* _What is being asked_: Write out exactly the lines running from the one with "<li>jorge</li>" to the end of the data, including both of those lines and excluding pictures.

* _Extracted material_:
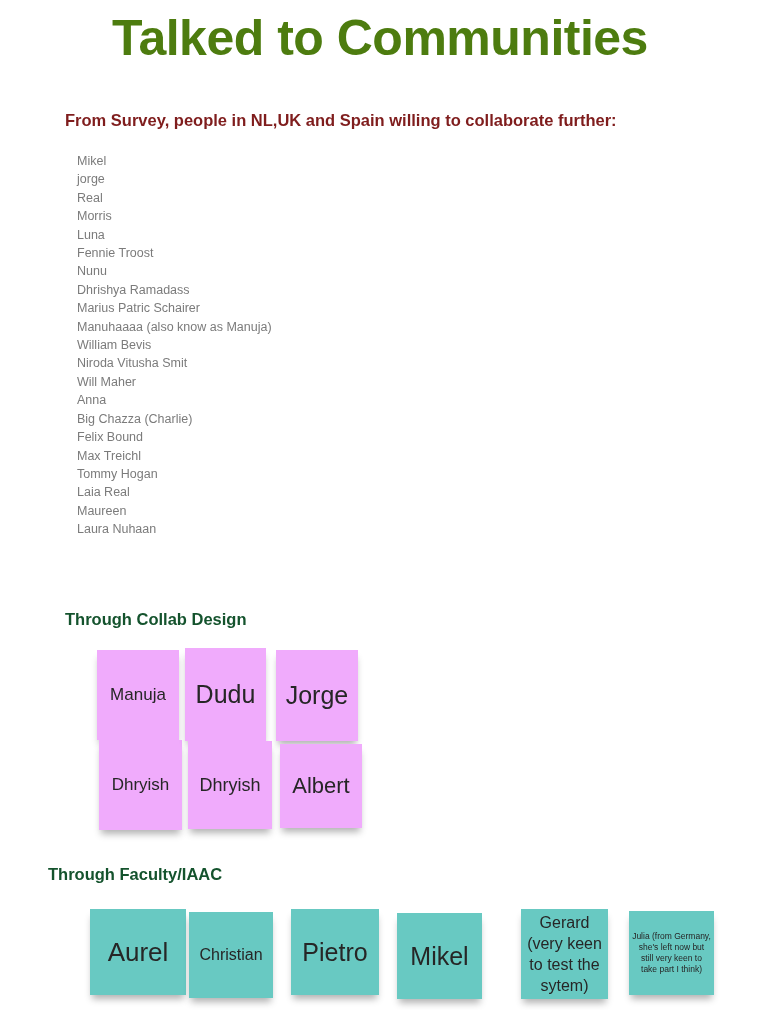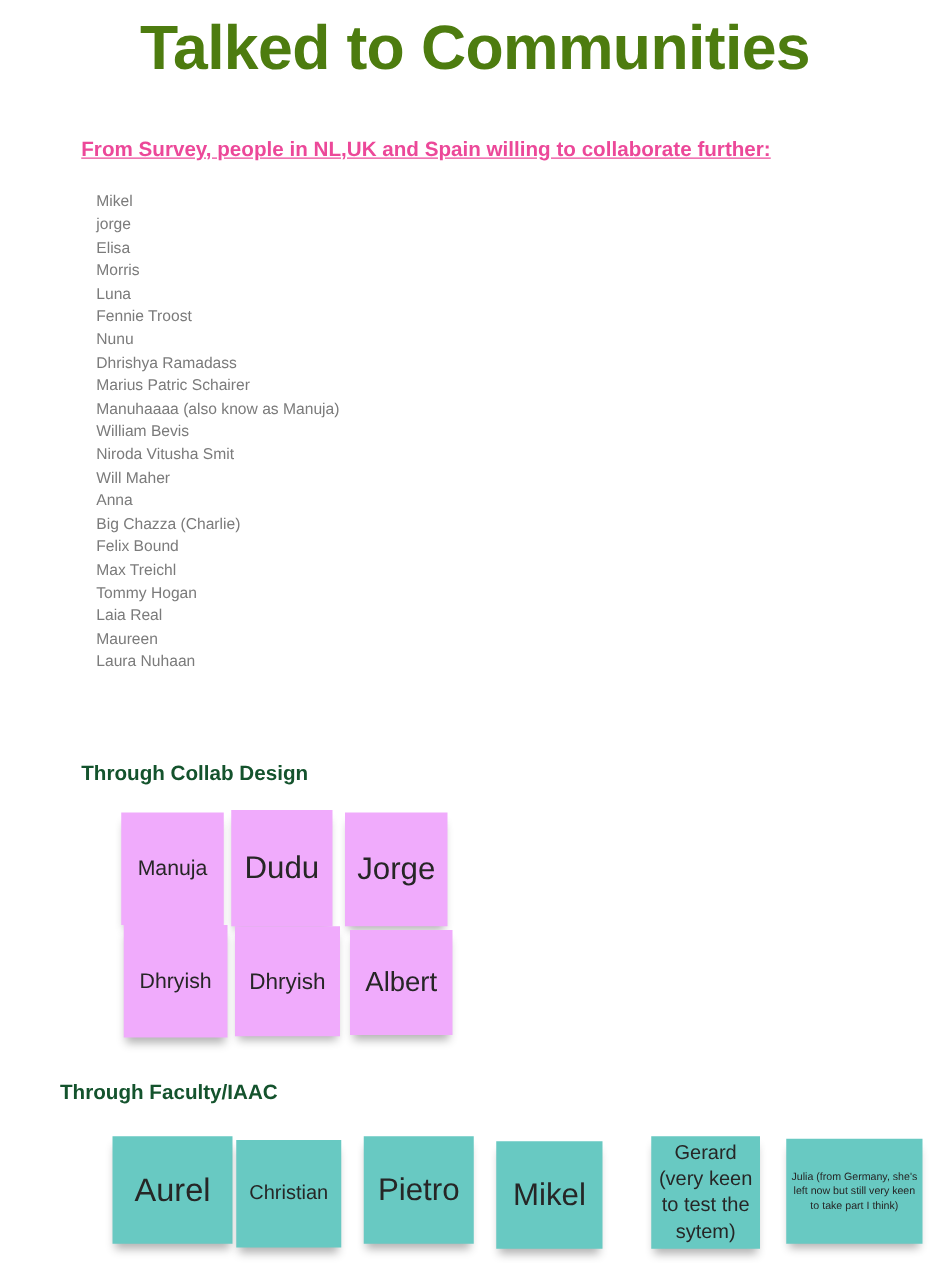--- a/index.html
+++ b/index.html
@@ -45,9 +45,8 @@
     font-size: 16.5px;
     line-height: 24px;
     font-weight: 700;
-    color: #ec4899;
+    color: #7f1d1d;
     white-space: nowrap;
-    text-decoration: underline;
   }
 
   

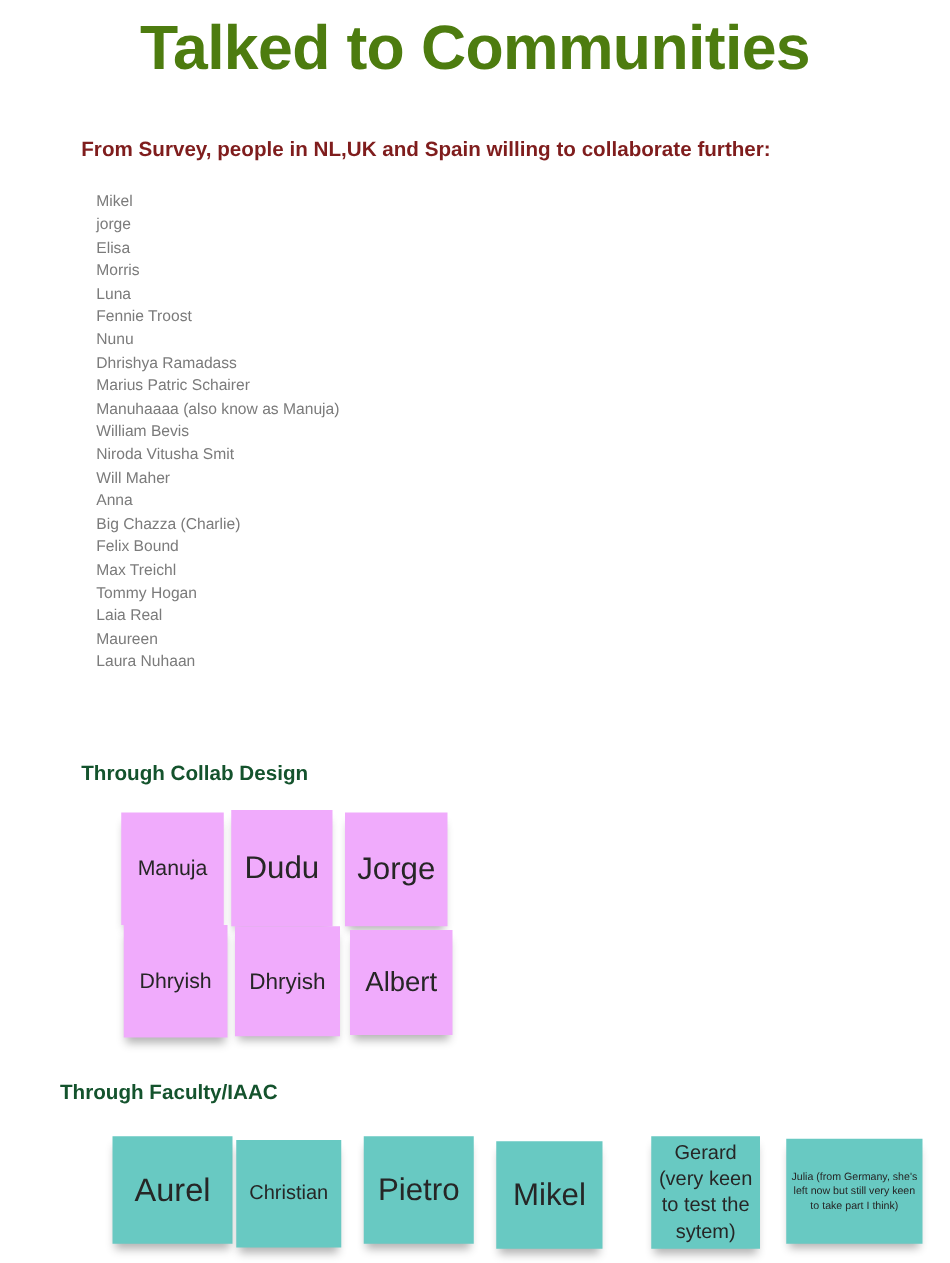--- a/index.html
+++ b/index.html
@@ -113,7 +113,7 @@
   <ul class="name-list" id="survey-name-list">
       <li>Mikel</li>
       <li>jorge</li>
-      <li>Elisa</li>
+      <li>Real</li>
       <li>Morris</li>
       <li>Luna</li>
       <li>Fennie Troost</li>

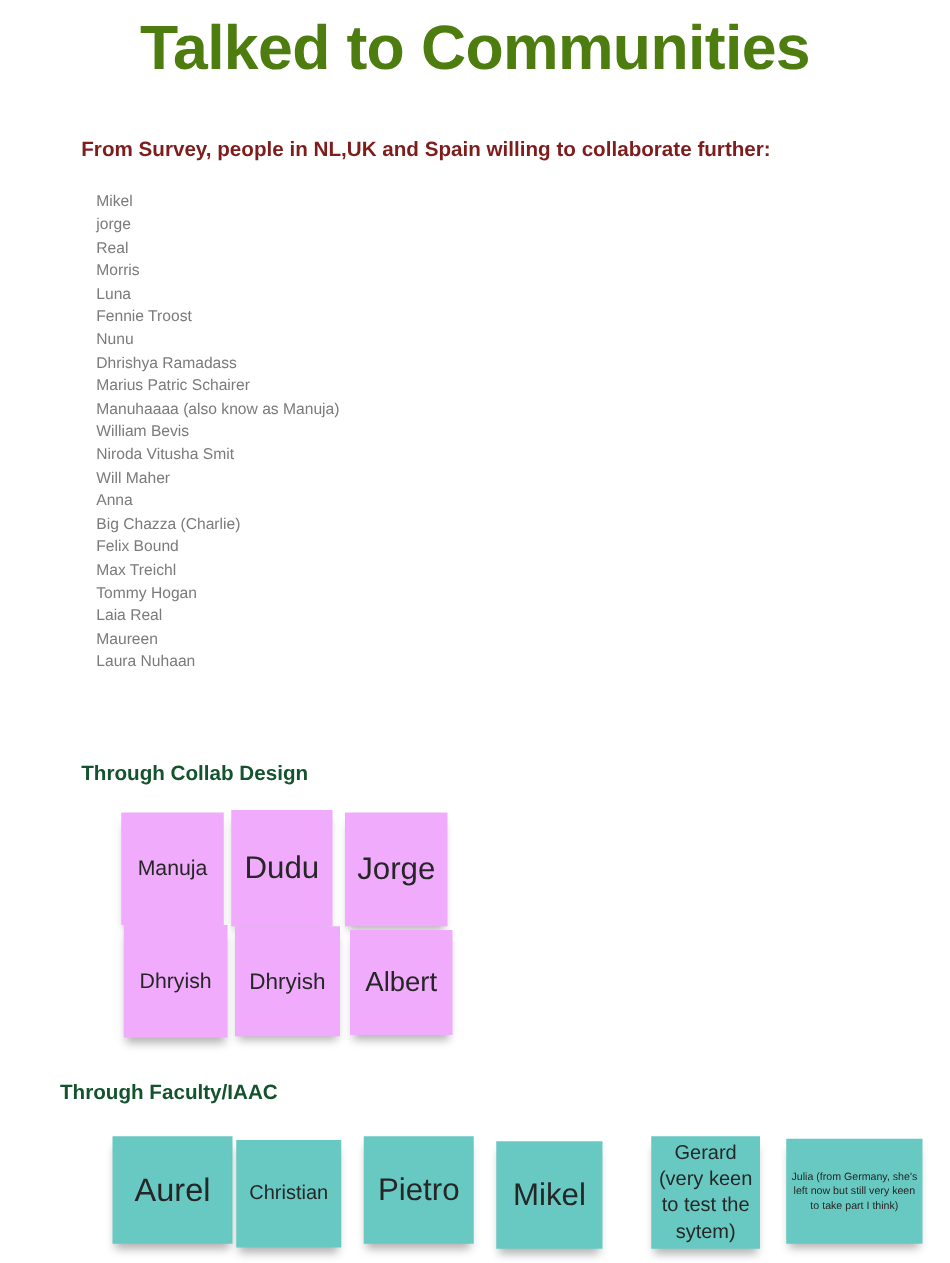--- a/index.html
+++ b/index.html
@@ -172,7 +172,7 @@
       <div class="note note-teal note-multiline" style="left: 521px; top: 909px; width: 87px; height: 90px;">
         <span style="font-size: 16px;">Gerard (very keen to test the sytem)</span>
       </div>
-      <div class="note note-teal note-multiline" style="left: 629px; top: 911px; width: 109px; height: 84px;">
+      <div class="note note-teal note-multiline" style="left: 629px; top: 911px; width: 85px; height: 84px;">
         <span style="font-size: 8.5px;">Julia (from Germany, she's left now but still very keen to take part I think)</span>
       </div>
     </div>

* _Problem solution_:
       <li>jorge</li>
-      <li>Elisa</li>
+      <li>Real</li>
       <li>Morris</li>
       <li>Luna</li>
       <li>Fennie Troost</li>

--- a/index.html
+++ b/index.html
@@ -172,7 +172,7 @@
       <div class="note note-teal note-multiline" style="left: 521px; top: 909px; width: 87px; height: 90px;">
         <span style="font-size: 16px;">Gerard (very keen to test the sytem)</span>
       </div>
-      <div class="note note-teal note-multiline" style="left: 629px; top: 911px; width: 109px; height: 84px;">
+      <div class="note note-teal note-multiline" style="left: 629px; top: 911px; width: 85px; height: 84px;">
         <span style="font-size: 8.5px;">Julia (from Germany, she's left now but still very keen to take part I think)</span>
       </div>
     </div>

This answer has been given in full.